Deputy Secretary Hargan said:
“The transition toward value-based care, the Stark Law has already in many cases, as we hear from our stakeholders, is standing in the way and is creating friction as we move to value-based care. … The Stark Law, in many ways, can prohibit models or discourage models of coordinated care that would enable that care.”
Many Members also stressed to the Deputy Secretary that Stark Law and other excessive regulations in the Medicare program have had devastating effects in rural areas in particular. Rep. Adrian Smith (R-NE) said:
“Representing a very rural constituency, issues can be a little different than more urban areas, and as services are rolled out and fee structures and so forth that might be required under existing regulations, that may not be the best business model to reach folks in more rural areas. We need flexibility. When you look into the delays currently in place that stand in the way of patients receiving timely health care, I would hope that we could work together to address this ultimately.”
Rep. Lynn Jenkins (R-KS) also added:
“The Stark Law does present a particularly heavy regulatory burden for our hospitals. These rural hospitals have limited patient volume that at times may necessitate to share specialists with nonaffiliated hospitals. Additionally, there are fewer employees in rural hospital areas, which increases the probability that a physician or a family member may work with an employer that triggers Stark implication.”
Rep. Erik Paulsen (R-MN) asked the Deputy Secretary:
“Would you agree that it’s also appropriate to analyze or look at anti-kickback statute as well?”
Deputy Secretary Hargan ensured Rep. Paulsen this is an issue HHS intends to further examine:
“Absolutely. … The anti-kickback is absolutely being looked at.”

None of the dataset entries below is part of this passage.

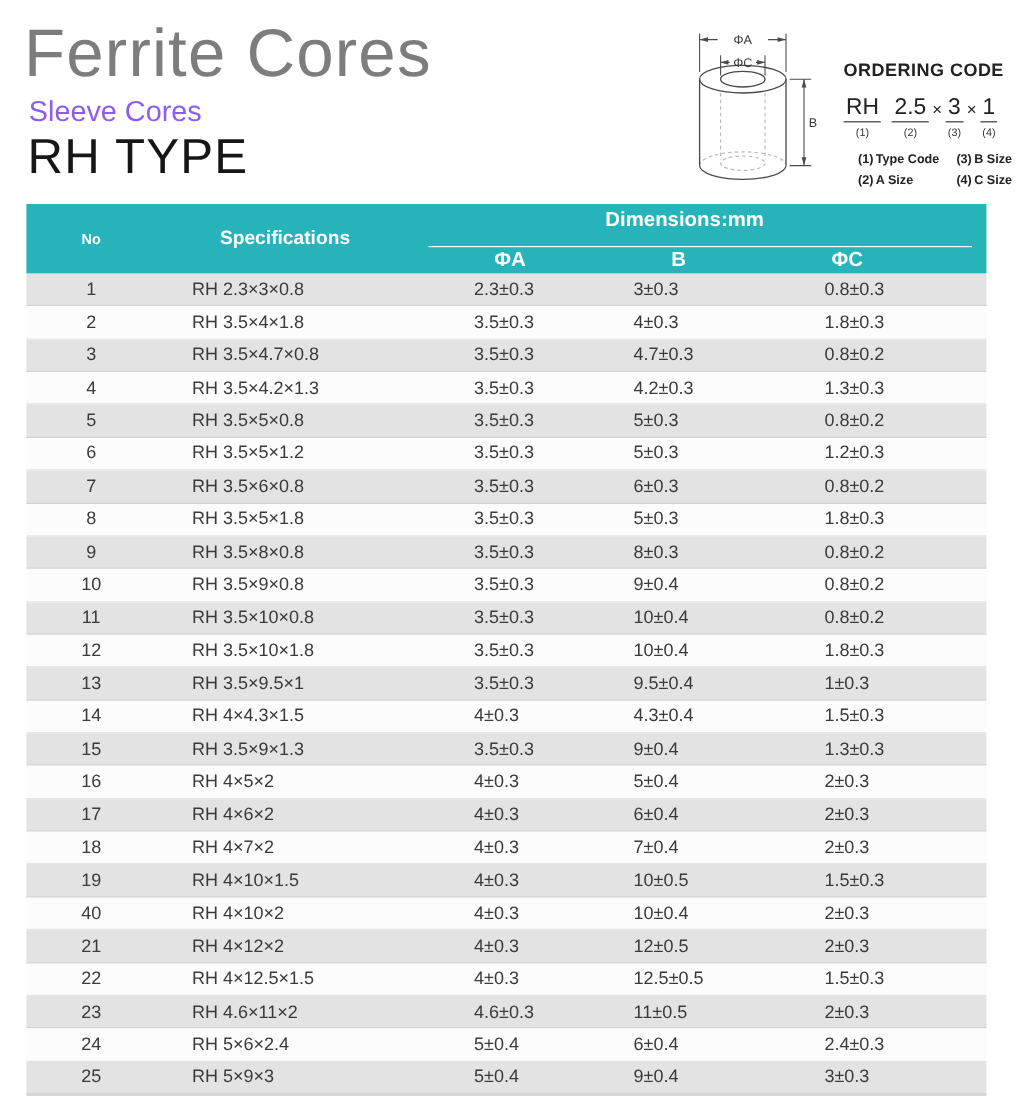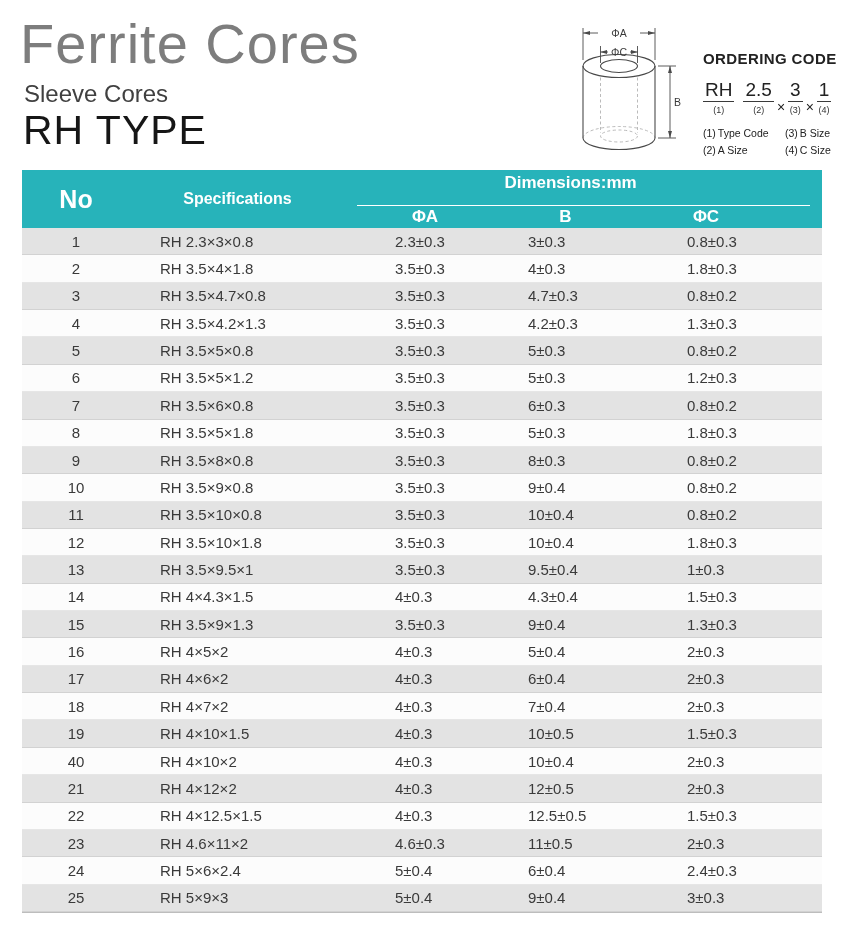--- a/index.html
+++ b/index.html
@@ -13,7 +13,7 @@
     letter-spacing:1px;line-height:1;
   }
   .page-subtitle{
-    position:absolute;left:24px;top:82px;font-size:24px;color:#404040;
+    position:absolute;left:24px;top:82px;font-size:24px;color:#8b5cf6;
     font-weight:500;line-height:1;
   }
   .page-type{

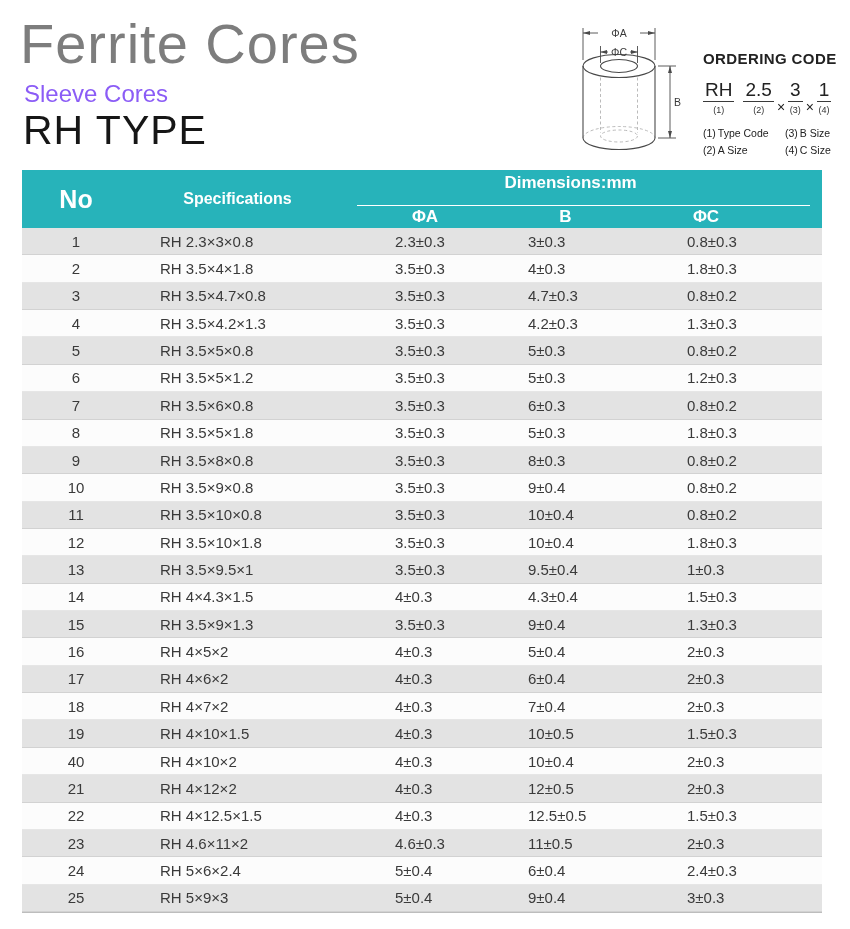--- a/index.html
+++ b/index.html
@@ -26,7 +26,7 @@
   
   .ordering{position:absolute;left:703px;top:50px;width:142px;color:#222;}
   .oc-heading{font-size:15px;font-weight:bold;letter-spacing:0.4px;}
-  .oc-code{margin-top:13px;display:flex;align-items:flex-end;}
+  .oc-code{margin-top:13px;display:flex;align-items:flex-start;}
   .oc-part{display:flex;flex-direction:column;align-items:center;}
   .oc-part.first{margin-right:9px;}
   .oc-part .t{font-size:19px;font-weight:500;border-bottom:1.5px solid #3a3a3a;padding:0 2px 1px;line-height:1.05;}

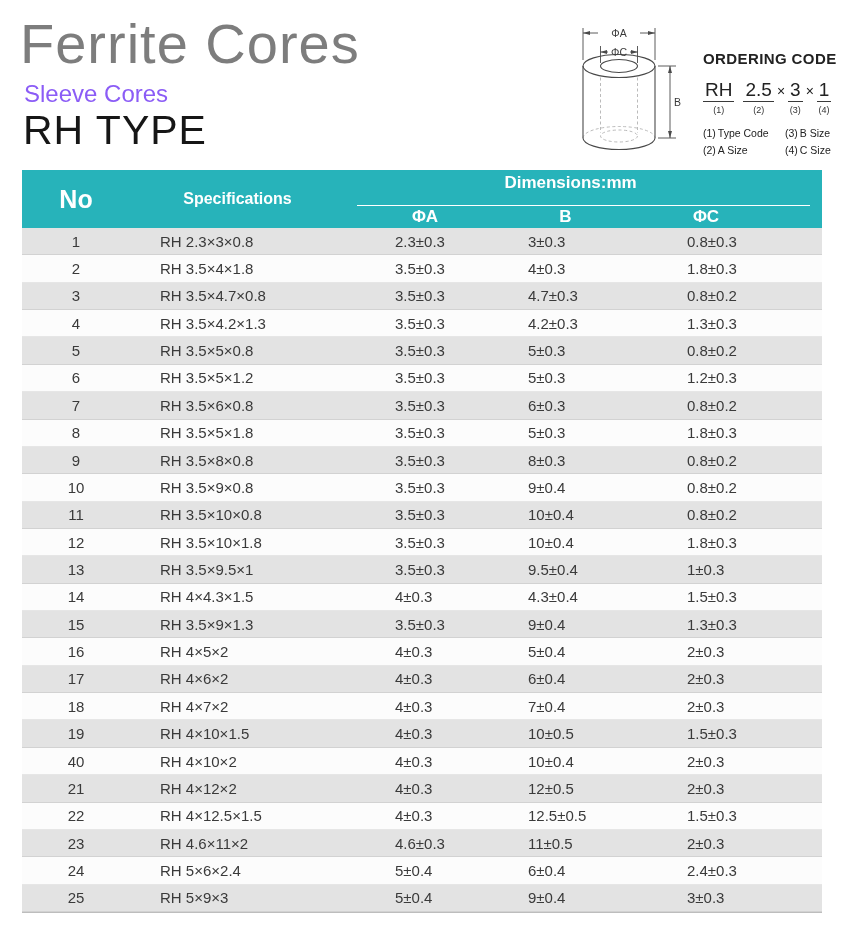--- a/index.html
+++ b/index.html
@@ -34,7 +34,7 @@
   .oc-x{font-size:14px;margin:3px 3px 0;}
   .oc-legend{
     margin-top:12px;display:grid;grid-template-columns:82px auto;
-    row-gap:5px;font-size:10.5px;font-weight:normal;white-space:nowrap;
+    row-gap:5px;font-size:10.5px;font-weight:bold;white-space:nowrap;margin-left:12px;
   }
   .oc-legend .num{margin-right:2px;}
   

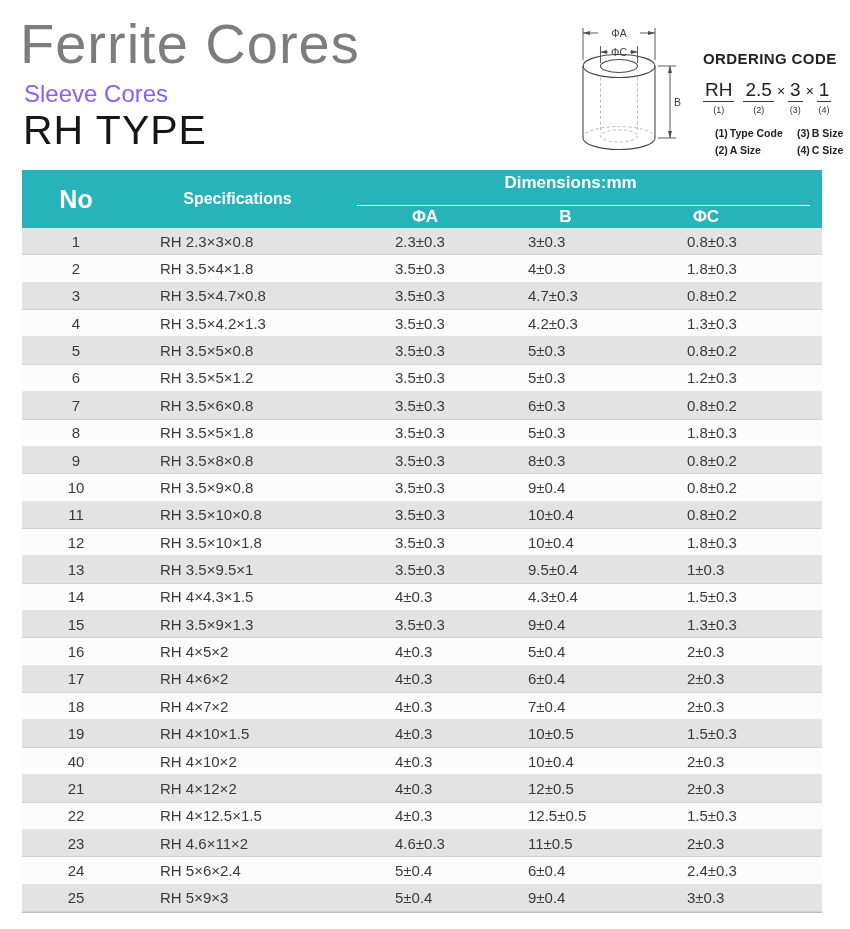--- a/index.html
+++ b/index.html
@@ -40,7 +40,7 @@
   
   .dtable{position:absolute;left:22px;top:170px;width:800px;}
   .thead{background:var(--teal);color:#fff;display:flex;height:58px;}
-  .th-no{width:108px;display:flex;align-items:center;justify-content:center;font-size:25px;font-weight:bold;}
+  .th-no{width:108px;display:flex;align-items:center;justify-content:center;font-size:12px;font-weight:bold;}
   .th-spec{width:215px;display:flex;align-items:center;justify-content:center;font-size:16px;font-weight:bold;}
   .th-dims{flex:1;display:flex;flex-direction:column;}
   .dims-title{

Rep. Paulsen went on to say later in the hearing:
“As part of the Committee’s Medicare Red Tape Initiative which has been ongoing…we actually received dozens and dozens and dozens of comment letters from a multitude of all these health care providers complaining about the burdens that were associated with the Stark Law. And that includes burdens that get in the way of coordinated care, burdens that get in the way of these confusing documentation requirements, and the violations that are associated with documentation requirements that can then lead to these severe penalties.”
Rep. Brad Wenstrup (R-OH) talked about his firsthand experiences with the Stark Law in his nearly 26 years in the medical field:
“As a doctor when Stark Laws came about, it was an idea that there are some people that are acting out of greed and that we should probably do something about it. From my standpoint what it ended up doing is that you have some bad actors, but we made everyone stay after school and have to be subject to a lot of things that made it more difficult to take care of patients.”
Chairman Roskam emphasized that Stark Laws need to be updated to help modernize health care as we move toward a truly patient-centered system:
“The big question is how do we move forward and modernize this? How do we update this? And many times this is just sort of the nature of legislation and regulation. Regulation and legislation just tend to lag, it’s just sort of the nature of the system. Now we’ve recognized that with this transition, we have to update this.”